____ Data in this exercise
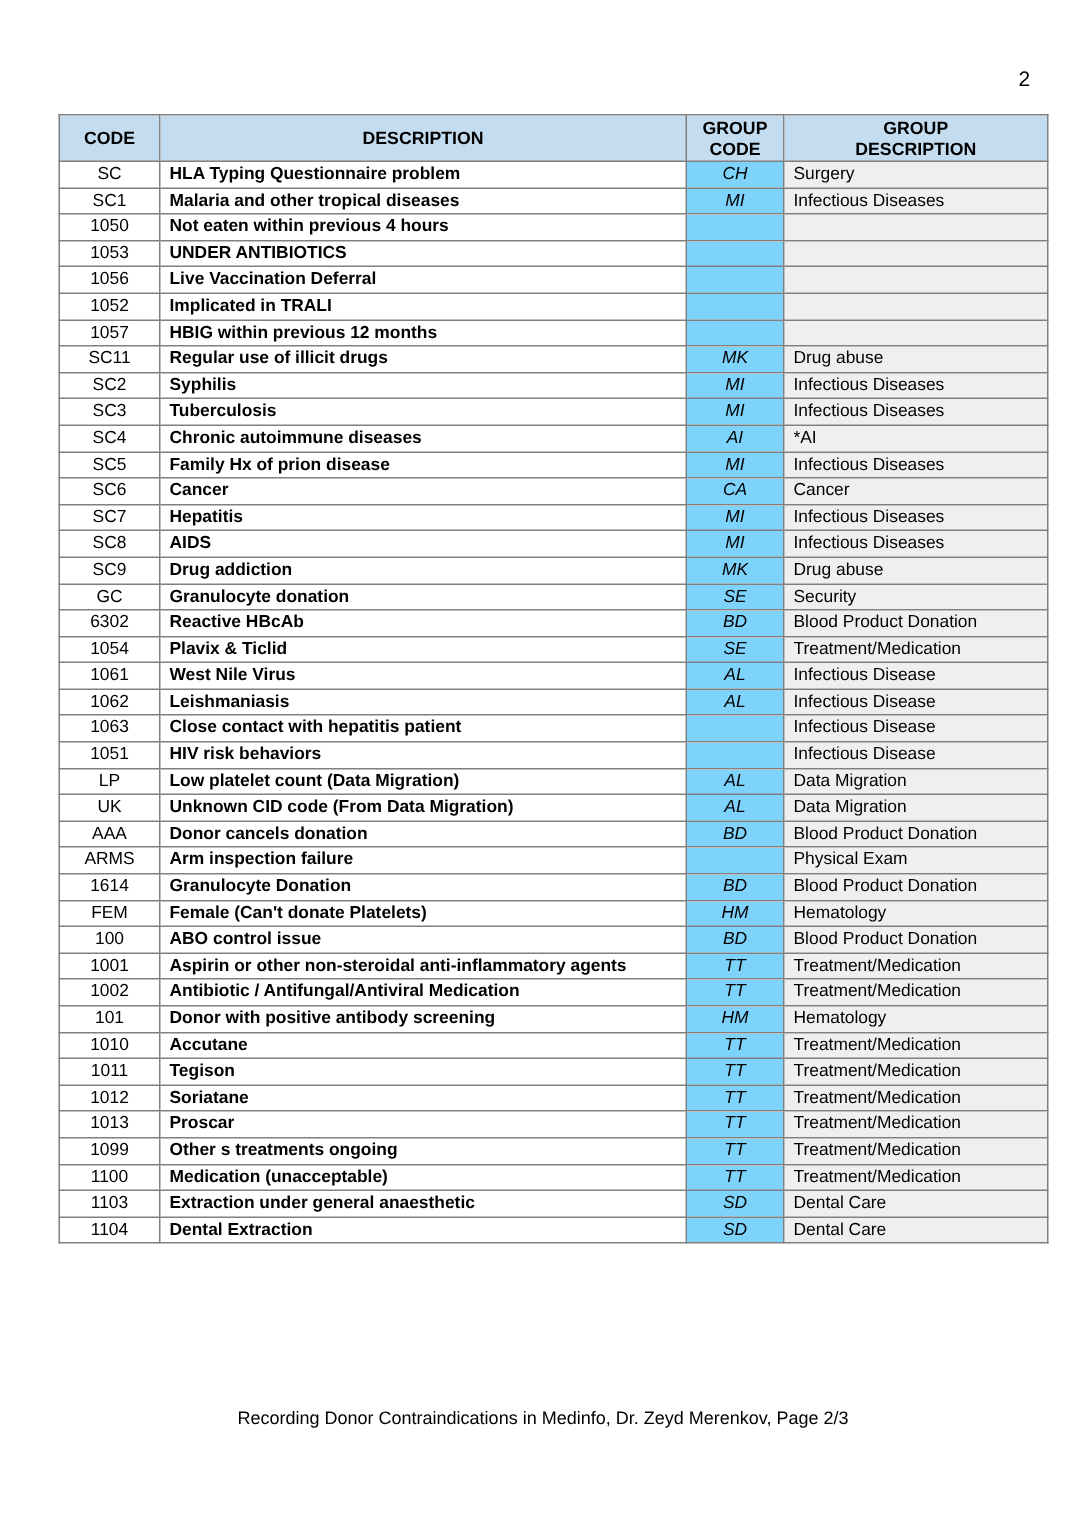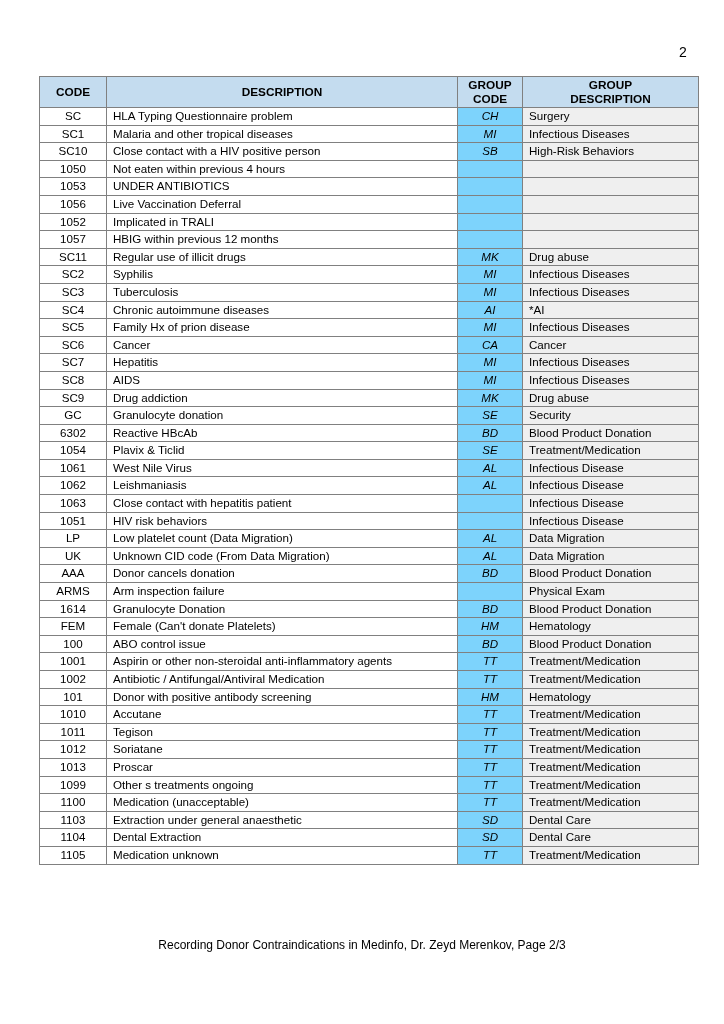"HLA Typing Questionnaire problem" td.desc { font-weight: normal -> bold }
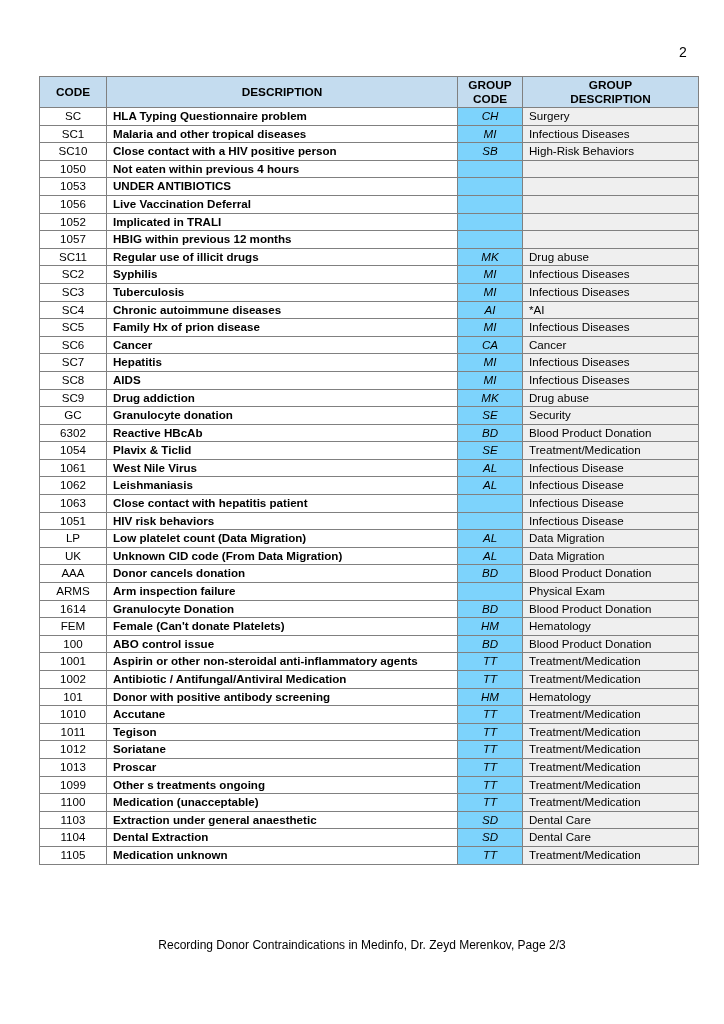"SC10" tr { html: <tr> <td>SC10</td> <td>Close contact with a HIV positive person</td> <td>SB</td> <td>High-Risk Behaviors</td> </tr> -> none }
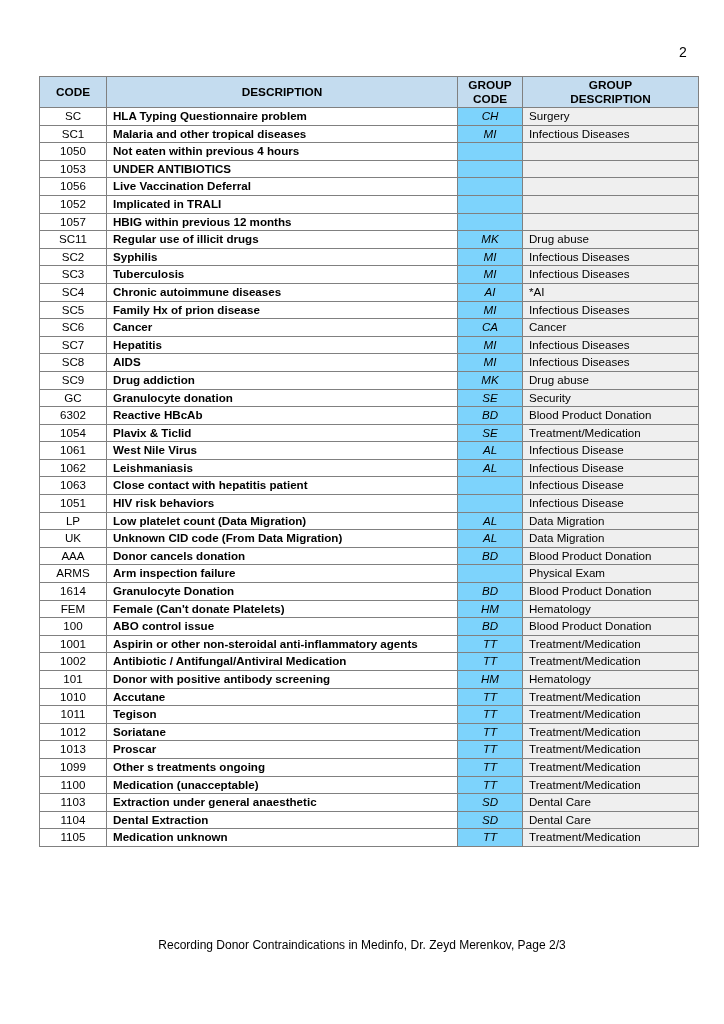"1105" tr { html: <tr> <td>1105</td> <td>Medication unknown</td> <td>TT</td> <td>Treatment/Medication</td> </tr> -> none }
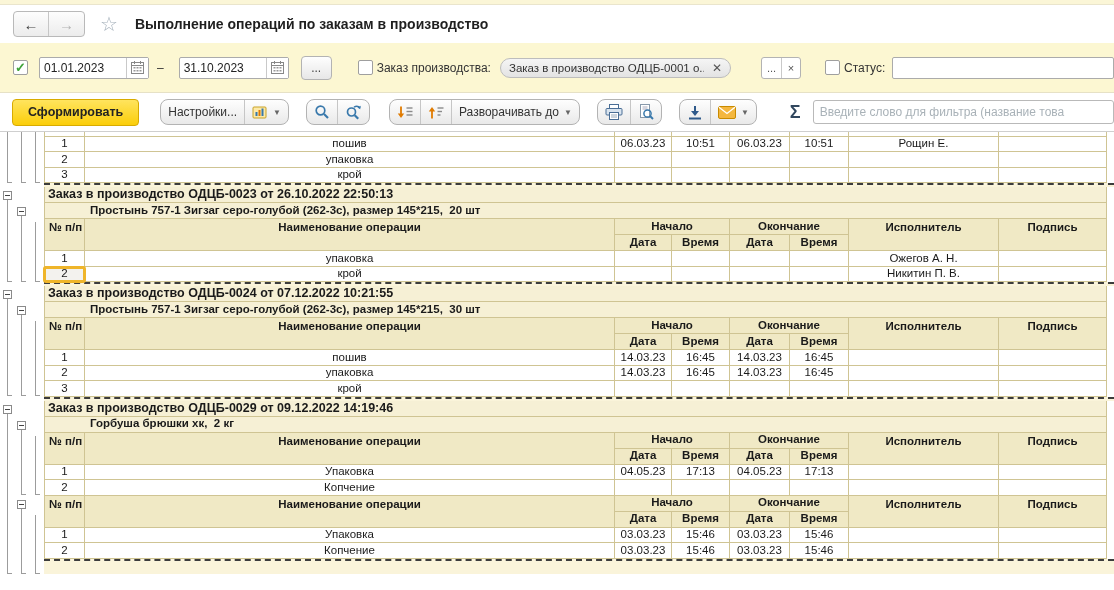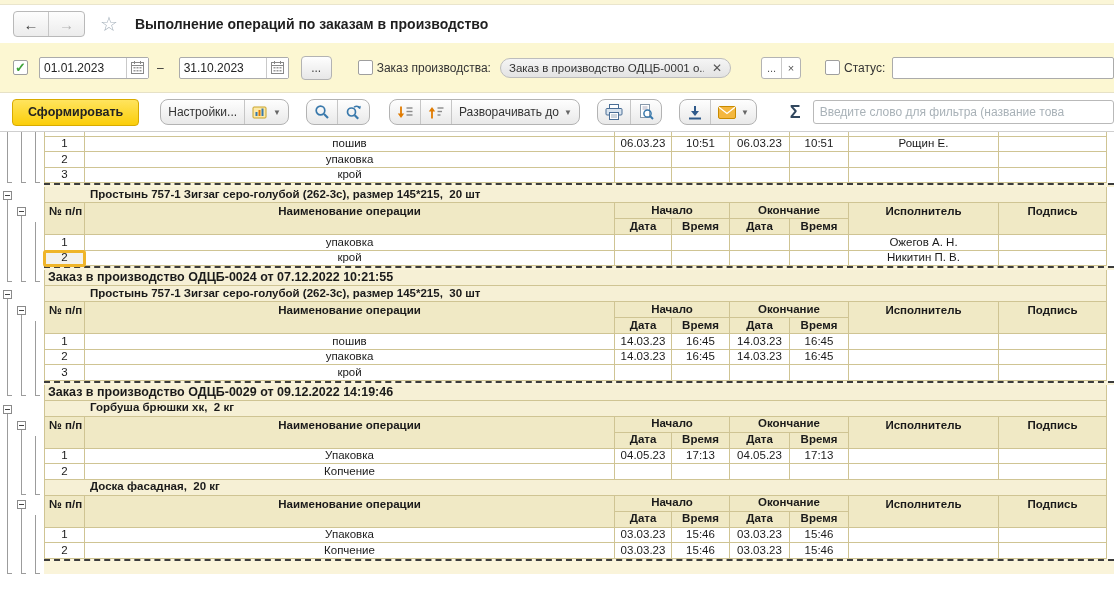"Заказ в производство ОДЦБ-0023 от" div.r { html: none -> <div> <div>Заказ в производство ОДЦБ-0023 от 26.10.2022 22:50:13</div> </div> }
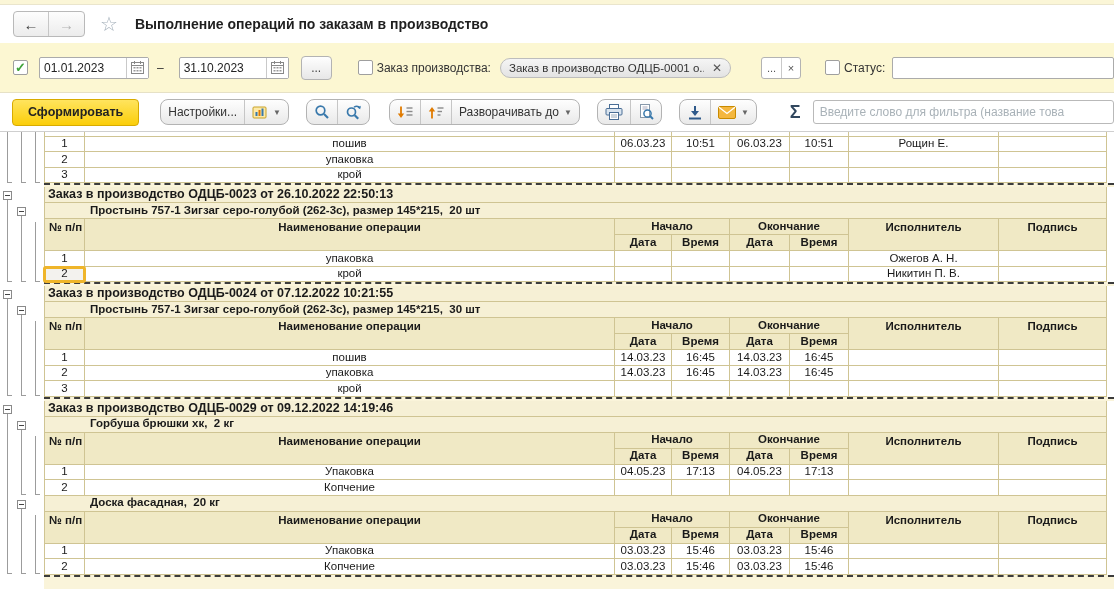"Доска фасадная, 20 кг" div.r { html: <div> <div>Доска фасадная, 20 кг</div> </div> -> none }
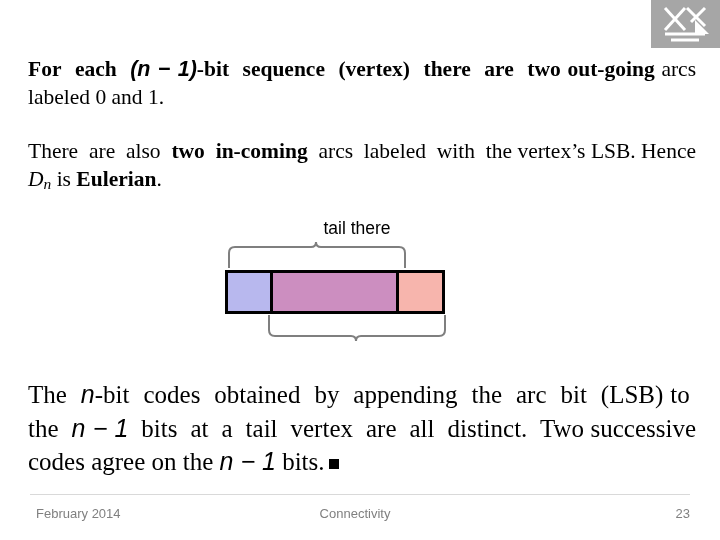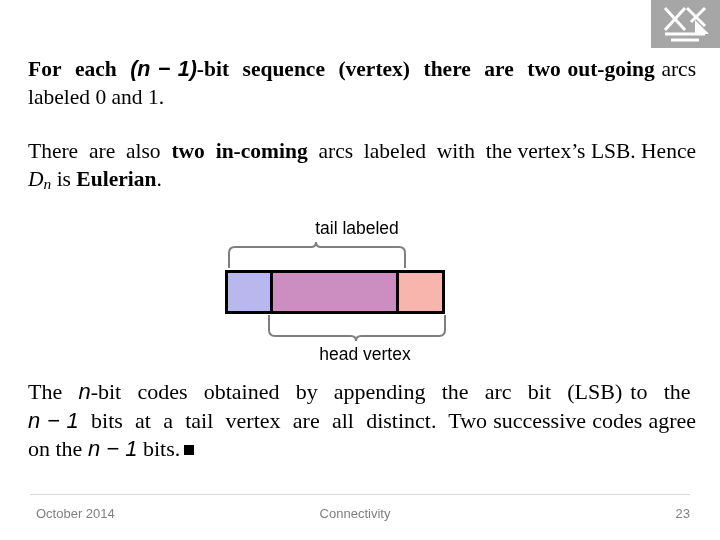"tail labeled" div.lbl-tail { text: labeled -> there }
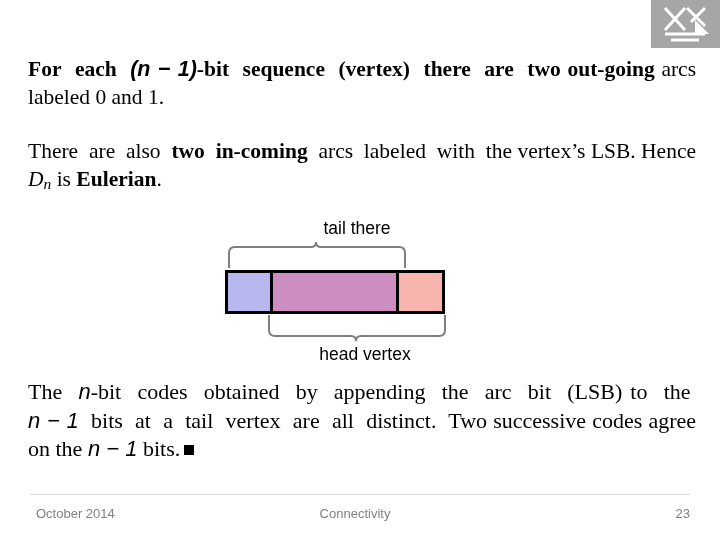"head vertex" div.lbl-head { html: <div>head vertex</div> -> none }
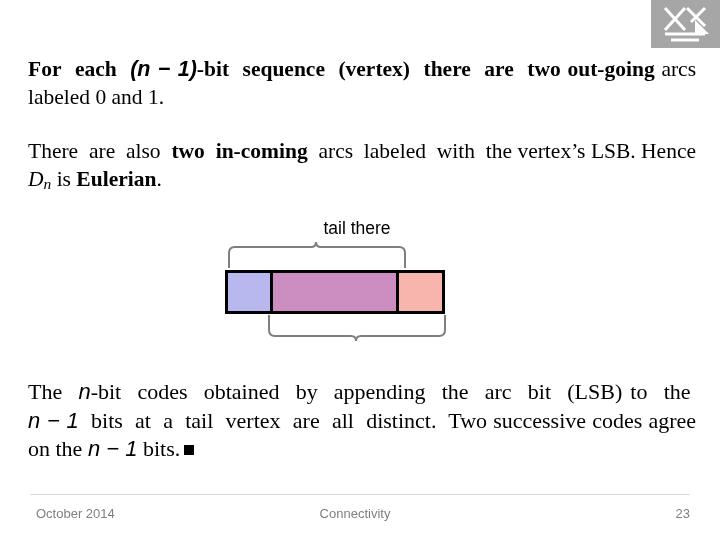"The n-bit codes obtained by" .p3 { font-size: 22px -> 25px }
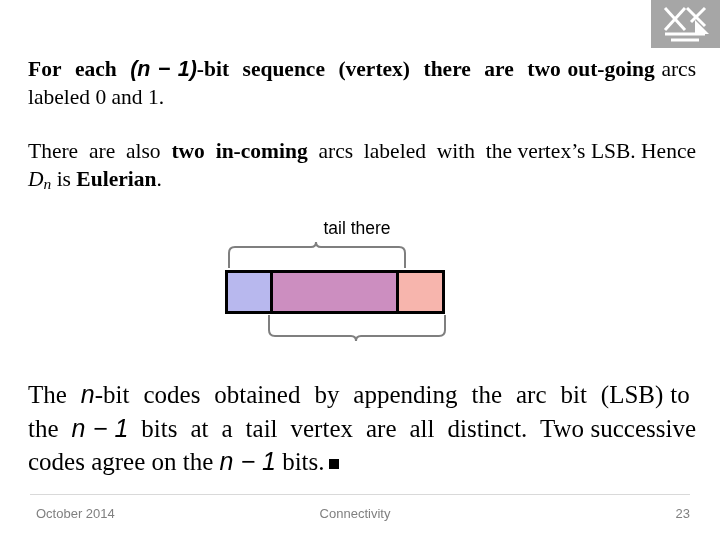"October 2014" div.footer-text { text: October -> February }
________
### Work task
Beginning with the line above that contains "html: <tr> <td>SC10</td>" and finishing with the line that contains "html: none ->", print those lines exactly and only. Skip all pictures.

### Response
"SC10" tr { html: <tr> <td>SC10</td> <td>Close contact with a HIV positive person</td> <td>SB</td> <td>High-Risk Behaviors</td> </tr> -> none }
"1105" tr { html: <tr> <td>1105</td> <td>Medication unknown</td> <td>TT</td> <td>Treatment/Medication</td> </tr> -> none }
"Заказ в производство ОДЦБ-0023 от" div.r { html: none -> <div> <div>Заказ в производство ОДЦБ-0023 от 26.10.2022 22:50:13</div> </div> }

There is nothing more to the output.